Project Architecture and Key Components
Before jumping into the code, let's review the project structure and key components. If you want to skip ahead, feel free to jump to the Copytrading Bot Project Setup section.
File Structure
├── src/
│ ├── config.ts # Configuration and environment variables
│ ├── webhookServer.ts # Express server for receiving webhooks
│ ├── tradingBot.ts # Viem-based trading logic
│ └── index.ts # Entry point
├── .env.example # Template for environment variables
└── package.json # Node.js project file
Configuration and Environment Variables
The config.ts file contains the configuration and environment variables for the bot. It imports the dotenv package to load environment variables from the .env file.
Webhook Server
The webhook server handles incoming notifications from QuickNode with HMAC signature verification for security. It processes the payload and triggers the trading logic, by calling the executeCopyTrade function from tradingBot.ts.
/**
* Webhook endpoint to receive trade notifications
*/
app.post("/webhook", async (req: Request, res: Response) => {
try {
// Extract security headers
const nonce = req.headers["x-qn-nonce"] as string;
const timestamp = req.headers["x-qn-timestamp"] as string;
const signature = req.headers["x-qn-signature"] as string;
// Get payload
const payload =
typeof req.body === "string" ? req.body : JSON.stringify(req.body);
// Verify HMAC signature
if (
config.quicknodeSecurityToken &&
!verifyHMAC(payload, nonce, timestamp, signature)
) {
console.error("❌ HMAC verification failed");
return res.status(401).json({ error: "Invalid signature" });
}
// Parse payload
const data = typeof req.body === "string" ? JSON.parse(req.body) : req.body;
// Immediately respond to prevent retry
res.status(200).json({ status: "received" });
// Process trades asynchronously
if (data.trades && data.trades.length > 0) {
console.log(`\n${"=".repeat(60)}`);
console.log(`🚨 New Webhook Received - ${new Date().toISOString()}`);
console.log(`${"=".repeat(60)}`);
for (const trade of data.trades) {
await executeCopyTrade(trade);
}
}
} catch (error: any) {
console.error("❌ Webhook processing error:", error.message);
}
});
Trading Logic
The executeCopyTrade function contains the core trading logic. It calculates the copy trade size based on the configured multiplier, checks wallet balance, applies slippage tolerance, and executes the trade using Viem.
-
Trade Sizing: The bot calculates trade size proportionally using
COPY_TRADE_MULTIPLIER. For example, if a whale buys with 0.1 BNB and your multiplier is 0.1 (10%), you'll trade 0.01 BNB. -
Safety Limits:
- MIN_COPY_TRADE_AMOUNT: Filters out small trades to avoid excessive gas costs
- MAX_TRADE_AMOUNT: Caps maximum exposure per trade
- MIN_BALANCE: Reserves BNB for gas fees to prevent failed transactions
-
Slippage Protection: The bot calculates
minAmountbased on the whale's price and your configured slippage tolerance. If the price moves unfavorably beyond this threshold, the transaction reverts, protecting you from sandwich attacks or rapid price changes. -
Transaction Simulation: Using
simulateContractbeforewriteContractcatches potential errors (insufficient funds, contract reverts) without spending gas. This is a best practice for all production bots.

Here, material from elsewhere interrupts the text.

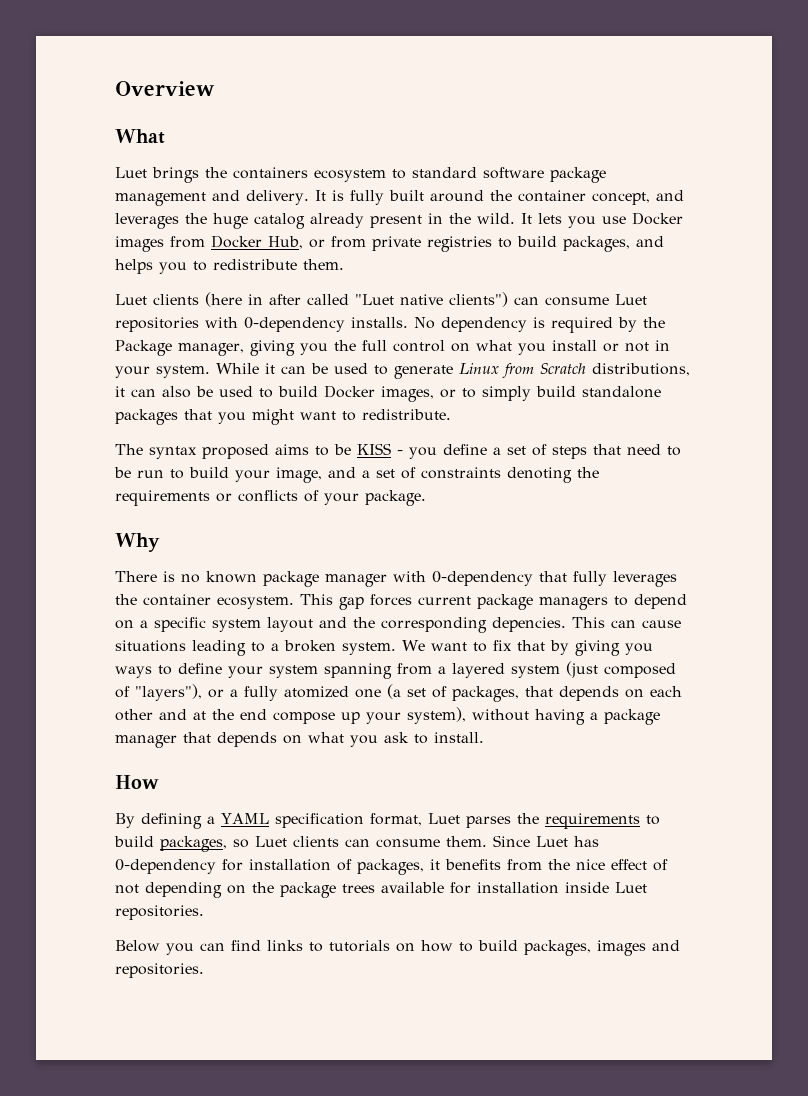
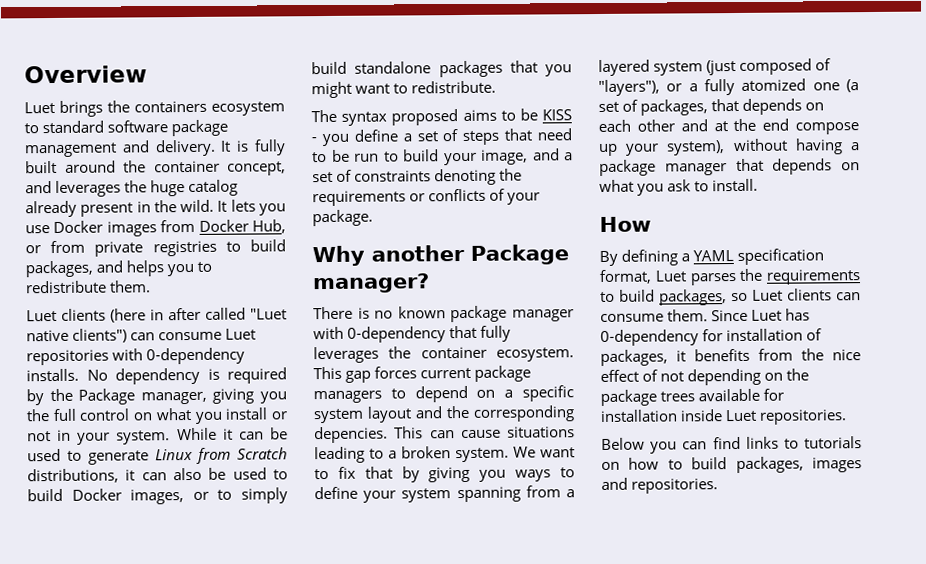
- What
- Why
+ Why another Package manager?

Understanding the buyTokenAMAP Function Call
The four.meme contract has multiple buyTokenAMAP overloads. We use the 4-parameter version:
function buyTokenAMAP(
uint256 origin, // Referral/origin code (use 0 for direct)
address token, // Token address to purchase
uint256 funds, // BNB amount to spend (in wei)
uint256 minAmount // Minimum tokens to receive (slippage protection)
) external payable
Function Parameters:
- origin: Referral tracking parameter. Set to
0for direct purchases without referral - token: The memecoin address from the webhook event
- funds: Amount of BNB you want to spend (in wei). Must match the
valueparameter - minAmount: Minimum tokens you're willing to accept. Calculated as
expectedTokens * (100 - slippage%) / 100
The function is payable, so you must send BNB via the value parameter matching the funds argument.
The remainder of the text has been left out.